RECORDS FOR THE TASK below:

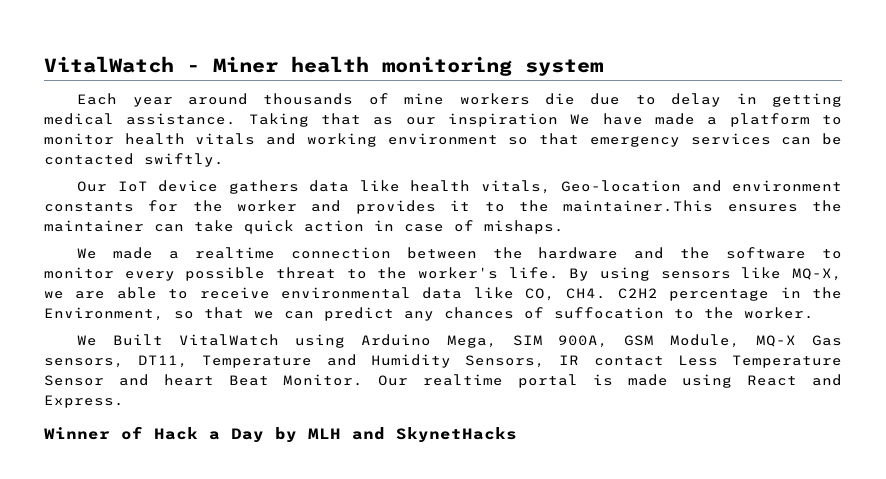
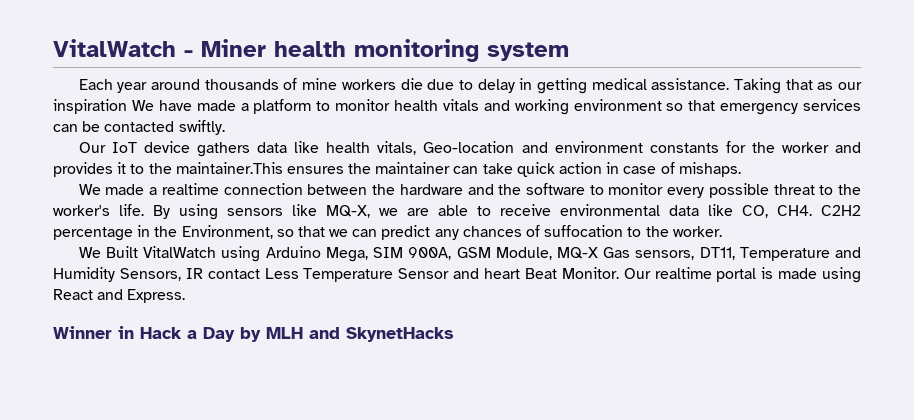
[121,426,143,440] of -> [118,326,134,339] in

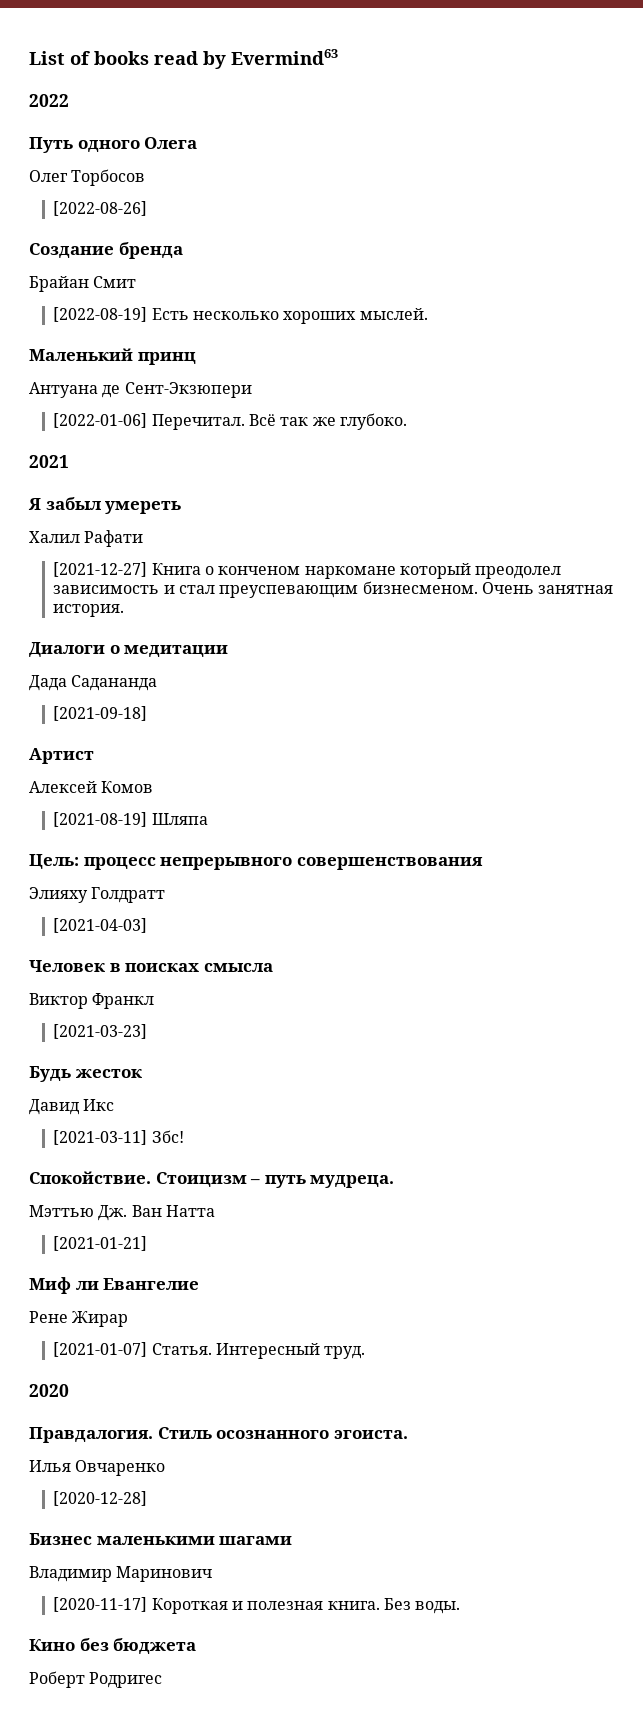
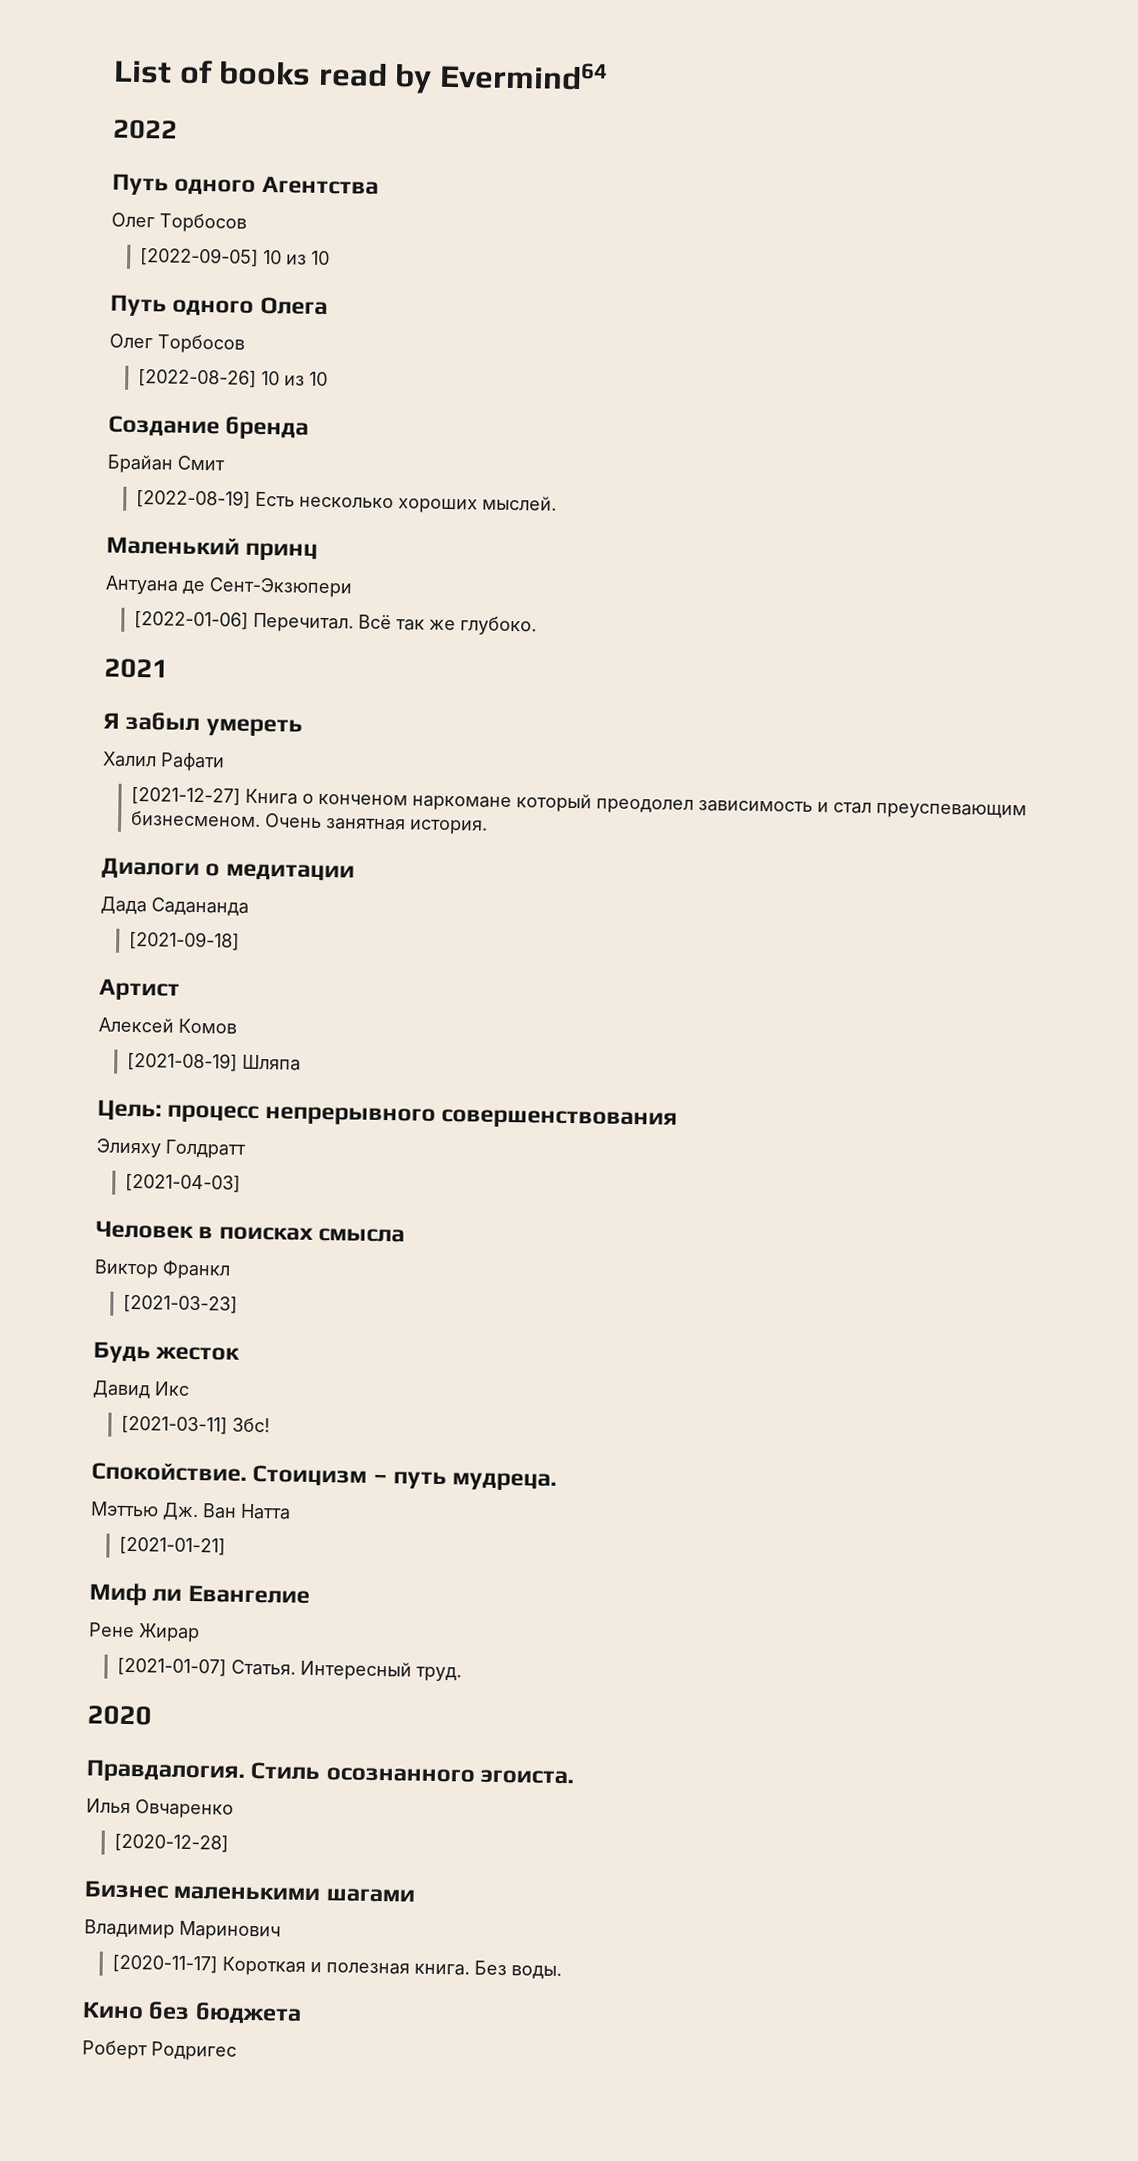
[231,49,338,65] Evermind63 -> [438,60,608,91] Evermind64
(69, 100) none -> [112,173,379,196] [111,212,247,233] [139,246,330,267] // Путь одного Агентства // Олег Торбосов // [2022-09-05] 10 из 10
(148, 208) none -> [260,370,328,387] 10 из 10

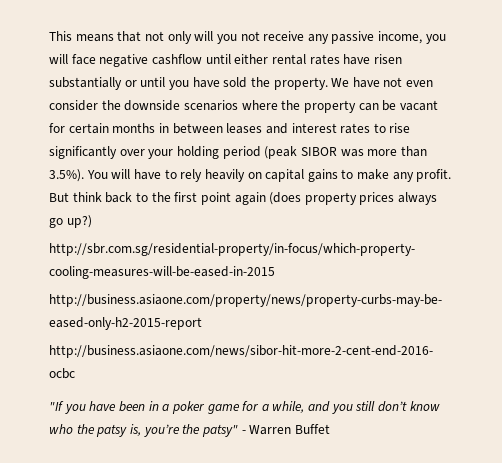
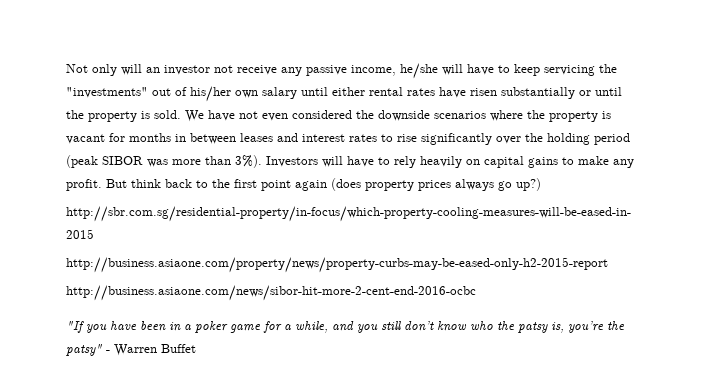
[49,31,237,44] This means that not only will you -> [66,64,210,76] Not only will an investor
[425,34,446,44] [49,54,202,67] you will face negative cashflow -> [400,63,617,79] [66,86,297,102] he/she will have to keep servicing the "investments" out of his/her own salary
[168,77,328,90] you have sold the property. -> [66,110,181,122] the property is sold.
[49,100,98,111] consider -> [292,110,352,119] considered
[358,100,397,111] can be -> [602,111,611,119] is
[68,123,109,134] certain -> (125, 137) none
[148,149,174,159] your -> [525,133,543,142] the
[49,169,108,182] 3.5%). You -> [235,155,318,168] 3%). Investors

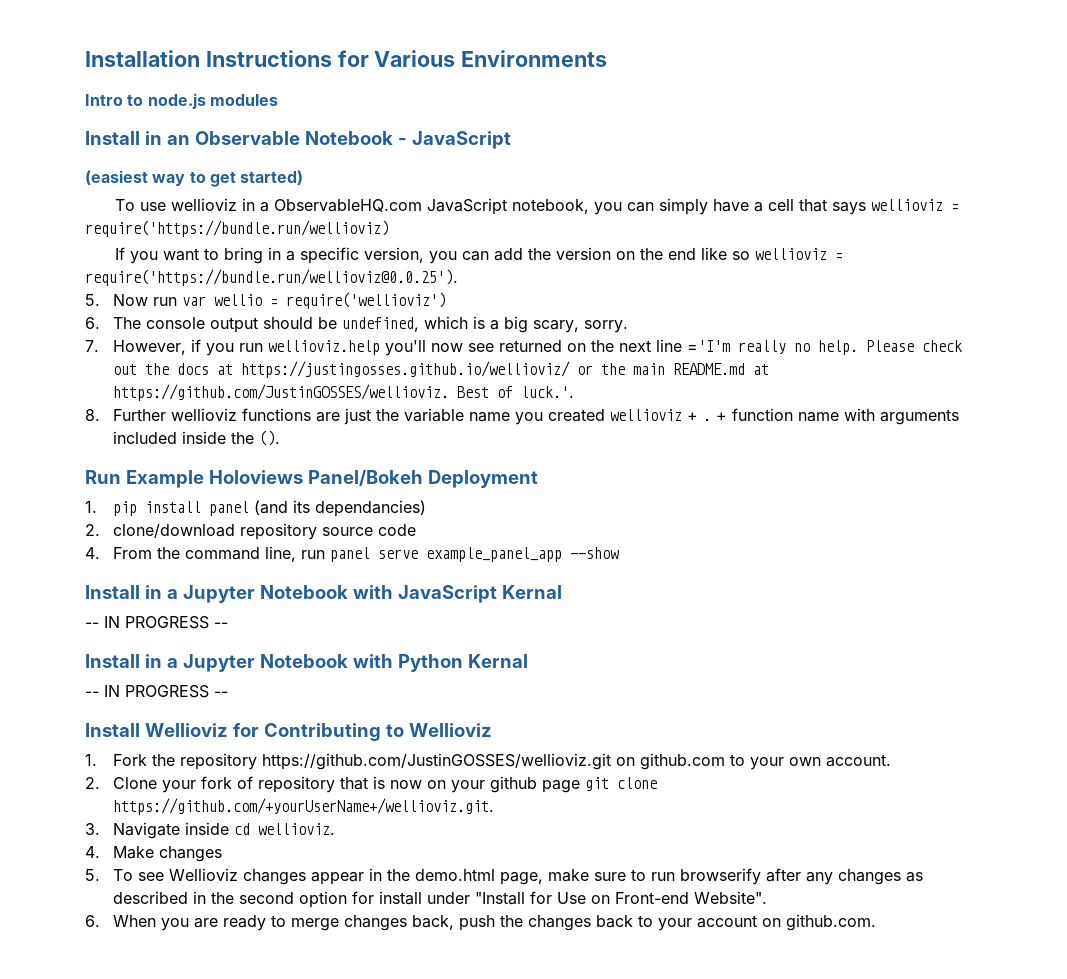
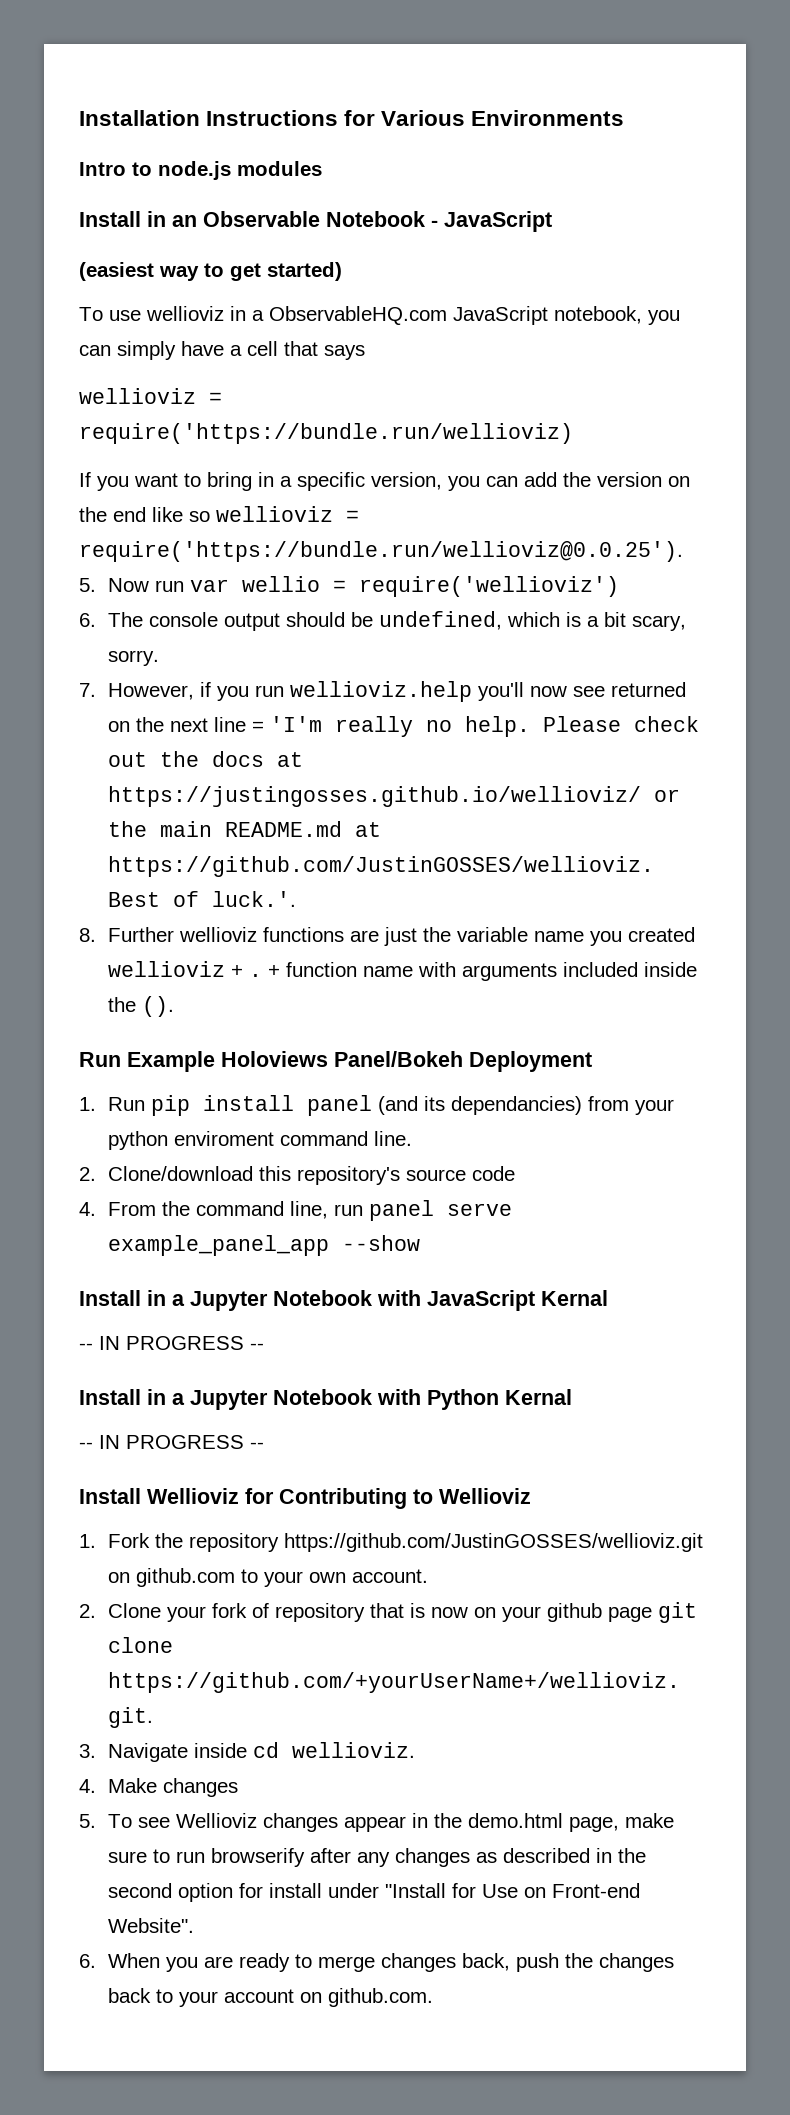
(867, 208) none -> (365, 352) //
[504,316,529,333] big -> [603,612,626,627] bit
[687,340,731,352] ='I'm -> [251,716,322,732] = 'I'm
(97, 507) none -> [107,1097,145,1111] Run
[85,523,318,540] // 2. clone/download repository -> [587,1096,674,1115] [107,1131,412,1150] [79,1166,400,1185] from your python enviroment command line. // 2. Clone/download this repository's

End of RECORDS FOR THE TASK.

Out of the preceding entries, pull every line containing the string "your".

• PROBLEM SOLUTION
[148,149,174,159] your -> [525,133,543,142] the
[85,523,318,540] // 2. clone/download repository -> [587,1096,674,1115] [107,1131,412,1150] [79,1166,400,1185] from your python enviroment command line. // 2. Clone/download this repository's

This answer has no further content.